Restricted activities for audiologists include to:

  • Insert air or gas under pressure into the ear canal,
  • Insert or remove instruments, devices, fingers or hands beyond the cartilaginous portion of the ear canal, and
  • Insert a substance that subsequently solidifies into the ear canal.

Support Personnel (SP) refers to “individuals who, following academic and/or on-the-job training, perform activities that are assigned and supervised by a speech-language pathologist or audiologist registered with ACSLPA. Individuals functioning as SP may have a variety of working titles. This excludes teachers, volunteers, students training in speech-language pathology and audiology, and family members”.

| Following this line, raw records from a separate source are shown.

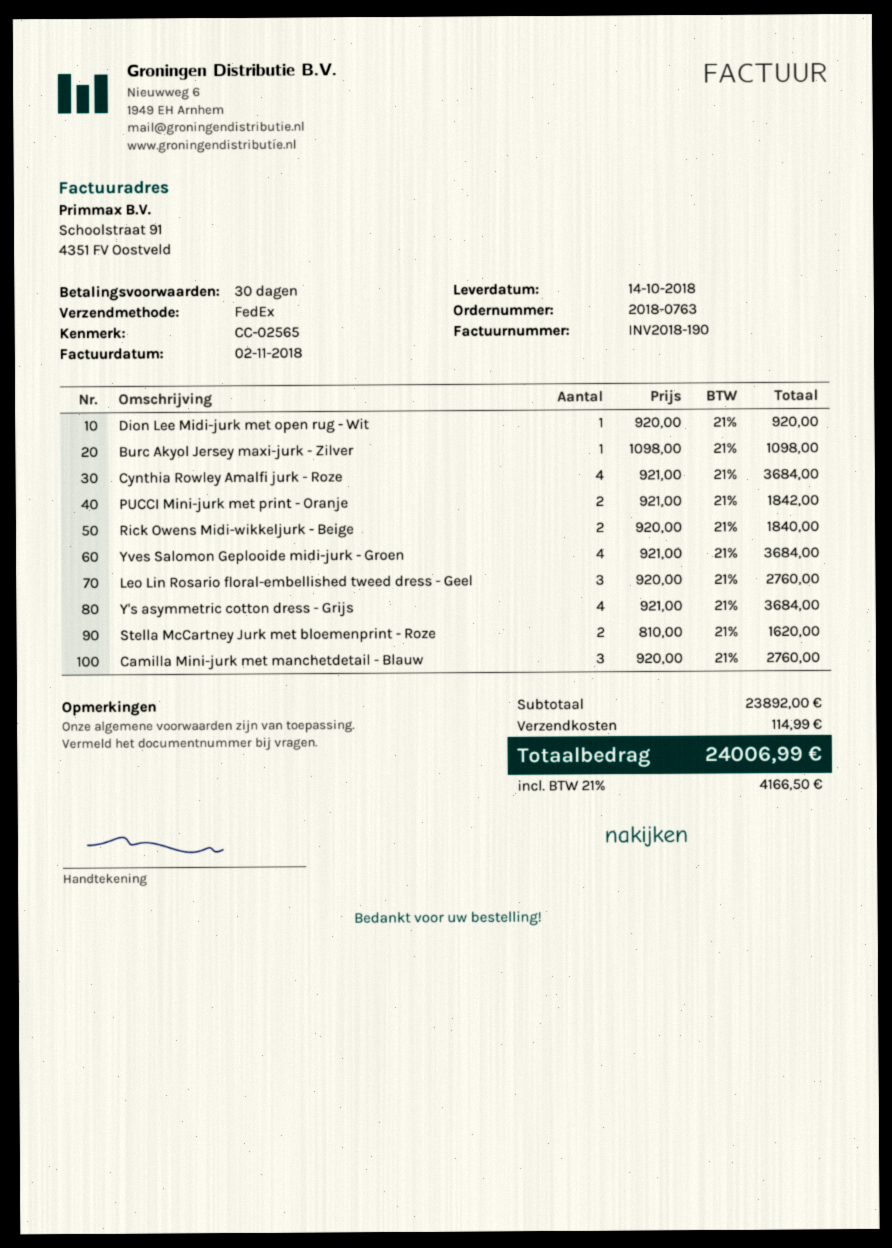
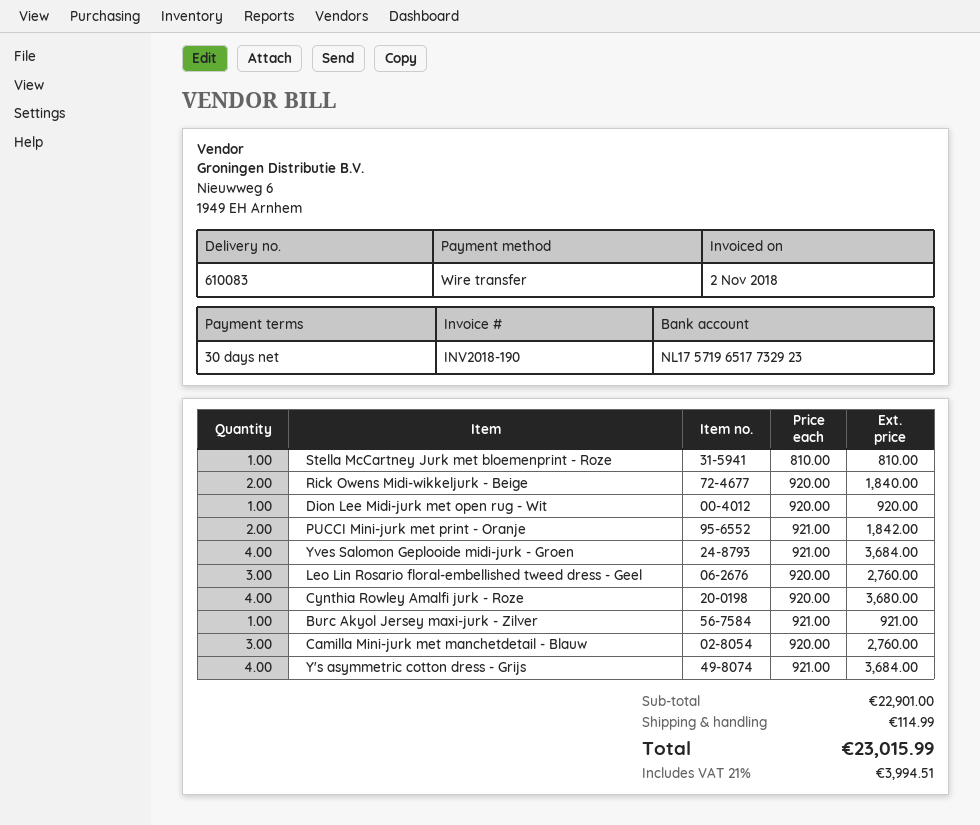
Burc Akyol Jersey maxi-jurk - Zilver: 1 x 1098.00 = 1098.00 -> 1 x 921.00 = 921.00
Cynthia Rowley Amalfi jurk - Roze: 4 x 921.00 = 3684.00 -> 4 x 920.00 = 3680.00
Stella McCartney Jurk met bloemenprint - Roze: 2 x 810.00 = 1620.00 -> 1 x 810.00 = 810.00
subtotal: 23892.00 -> 22901.00
tax: 21% = 4166.50 -> 21% = 3994.51
total: 24006.99 -> 23015.99

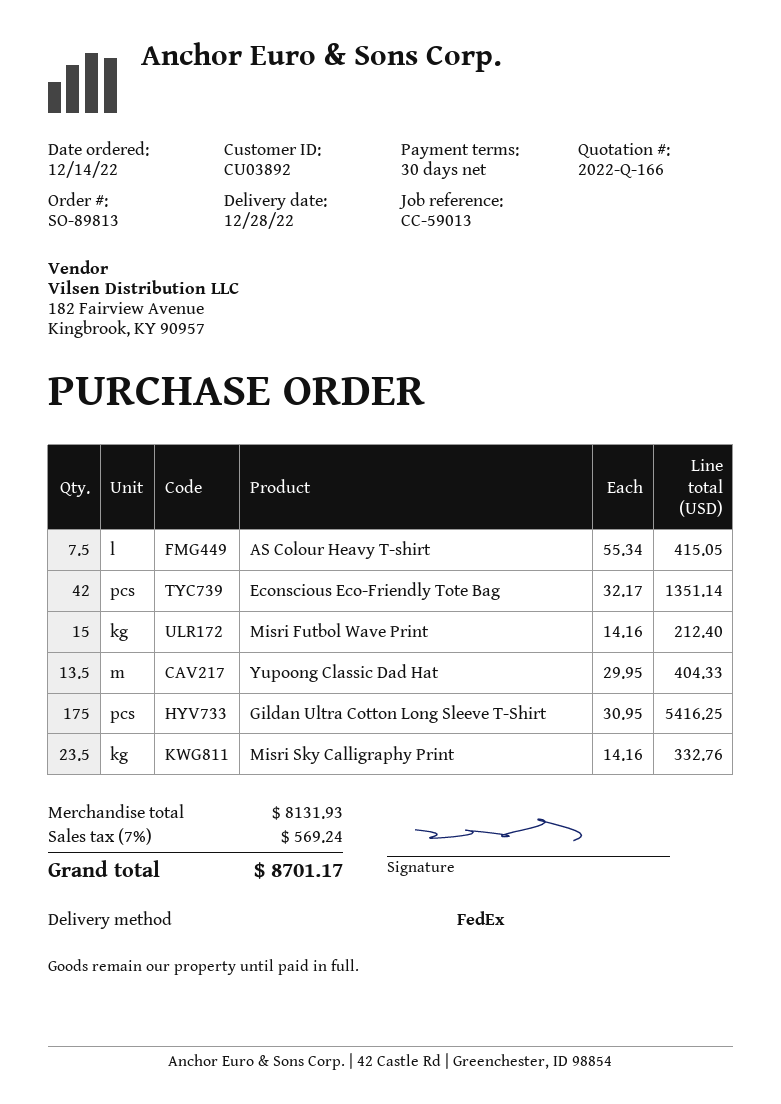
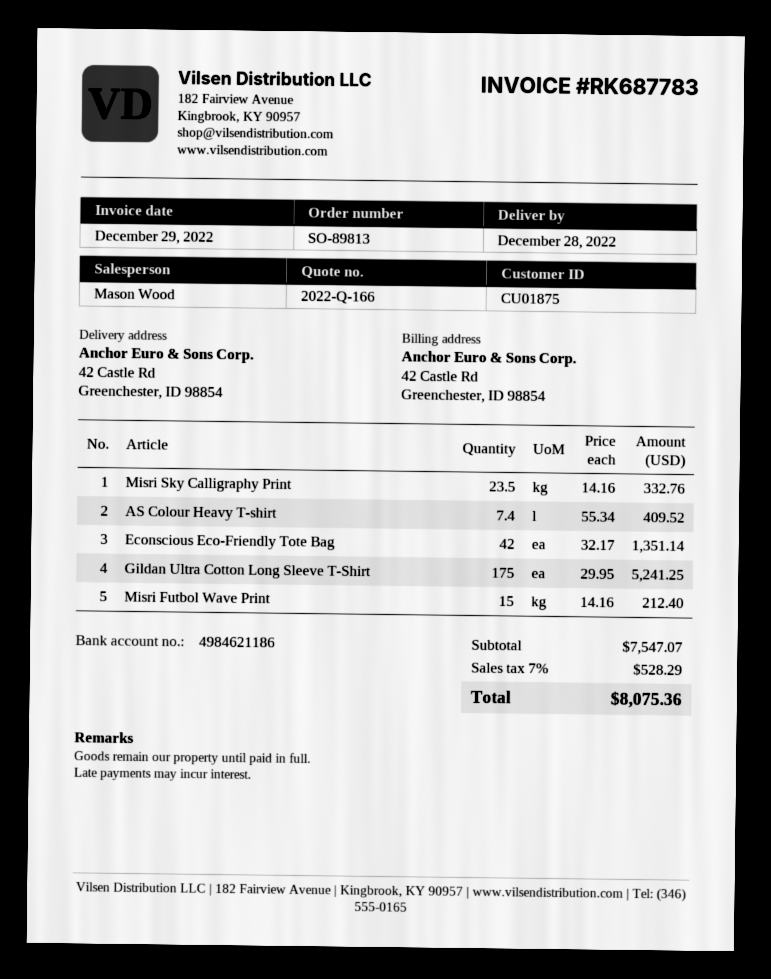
customer number: CU03892 -> CU01875
AS Colour Heavy T-shirt: 7.5 x 55.34 = 415.05 -> 7.4 x 55.34 = 409.52
Yupoong Classic Dad Hat: 13.5 x 29.95 = 404.33 -> none
Gildan Ultra Cotton Long Sleeve T-Shirt: 175 x 30.95 = 5416.25 -> 175 x 29.95 = 5241.25
subtotal: 8131.93 -> 7547.07
tax: 7% = 569.24 -> 7% = 528.29
total: 8701.17 -> 8075.36

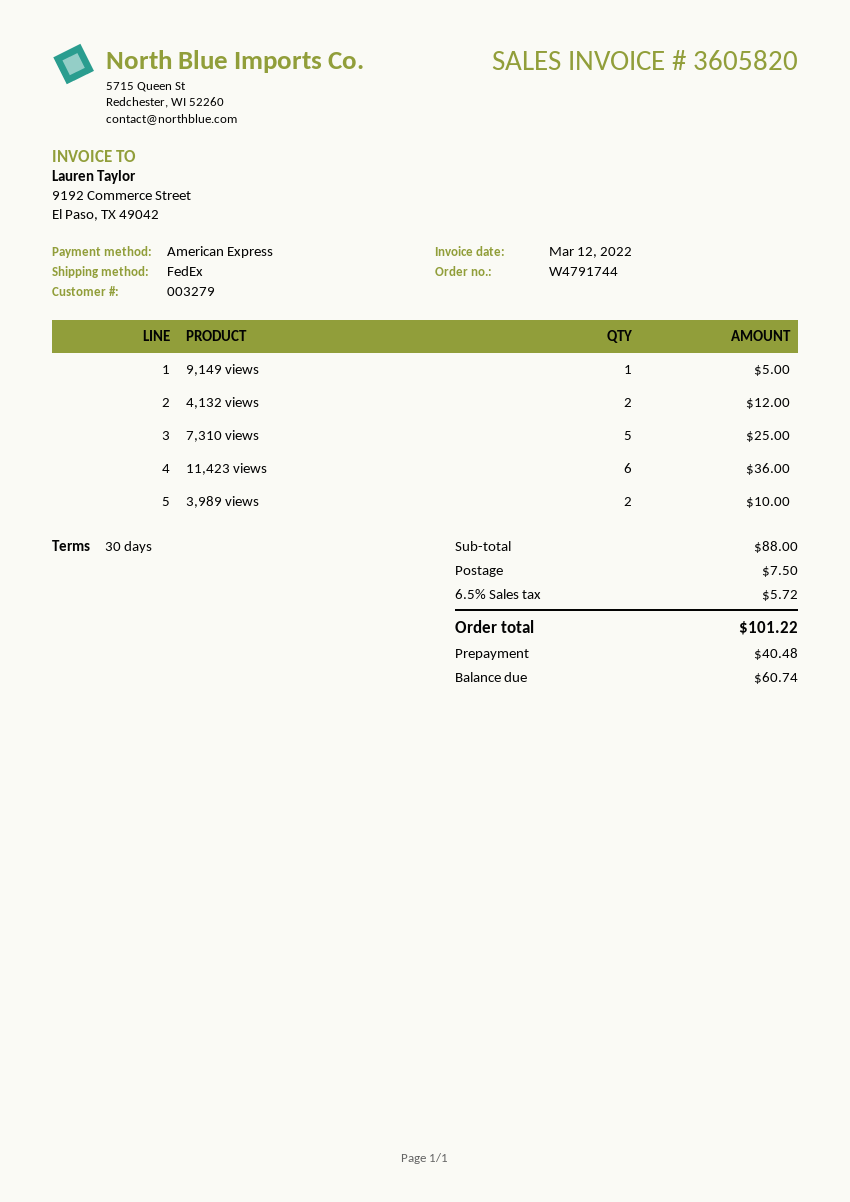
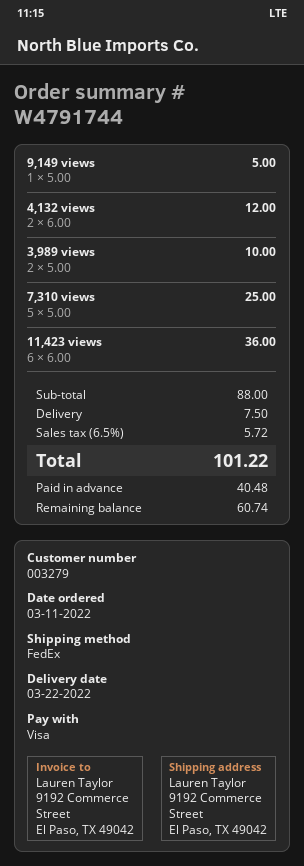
payment method: American Express -> Visa

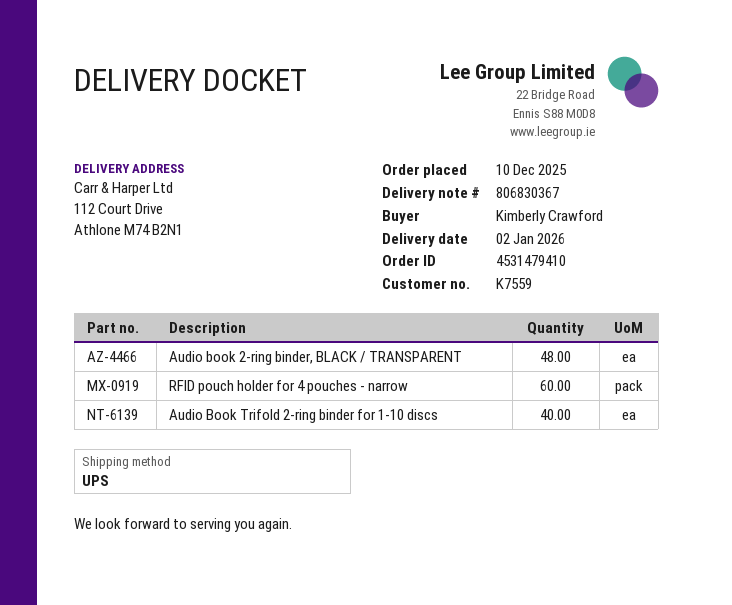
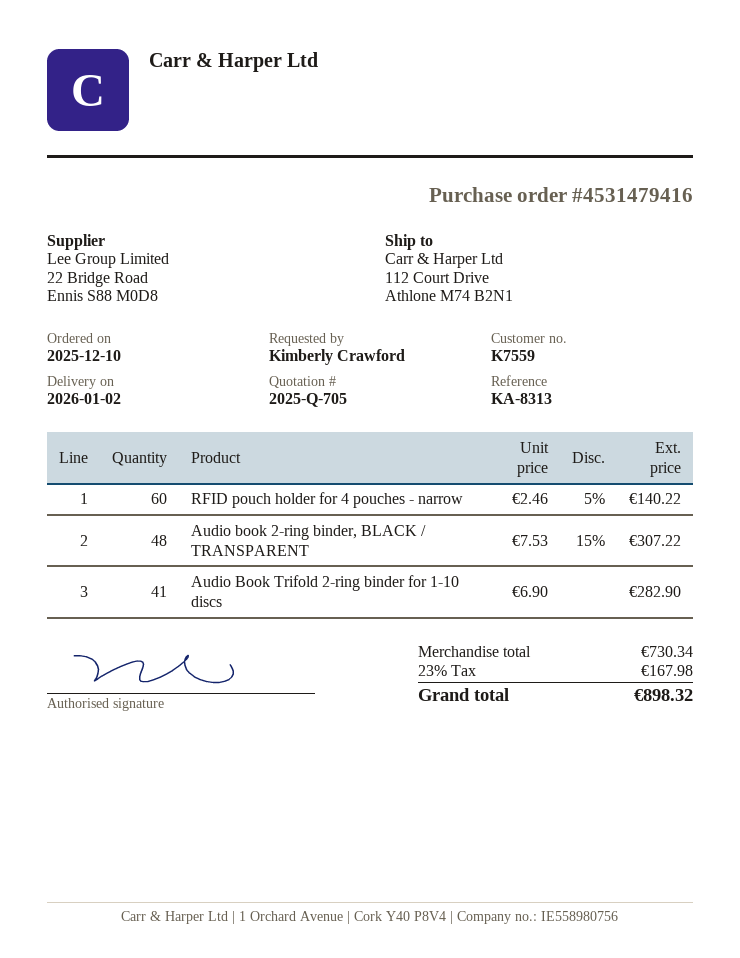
order number: 4531479410 -> 4531479416
Audio Book Trifold 2-ring binder for 1-10 discs: 40 -> 41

Supervision refers to “a dynamic and evolving process involving the oversight of another’s work (e.g., support personnel, students training in speech-language pathology or audiology). Regardless of the relationship, the purpose of supervision is to help ensure the delivery of competent, safe, and ethical speech-language and audiology services. The SLP or audiologist is responsible and accountable for services delivered by supervisees under their direction and supervision. This involves ensuring that they are assigning tasks to unregulated support personnel and to speech-language pathology and audiology students appropriately and providing adequate supervision, as required. As part of the supervision process, the supervisee remains responsible and accountable for their own actions.

Direct supervision refers to “the supervising SLP or audiologist being physically present within the environment or virtually present via real-time videoconferencing. The SLP or audiologist observes the SP carry out the assigned activity and can provide immediate feedback, redirection, and modeling as necessary.

Indirect supervision refers to “the supervising SLP or audiologist not being physically or virtually present when an assigned activity is being carried out. The SLP or audiologist monitors and evaluates the supervisee’s performance of assigned activities by reviewing audio/video recordings, written records, and/or through discussions with the supervisee, clients, family, caregivers, team members, and/or employers.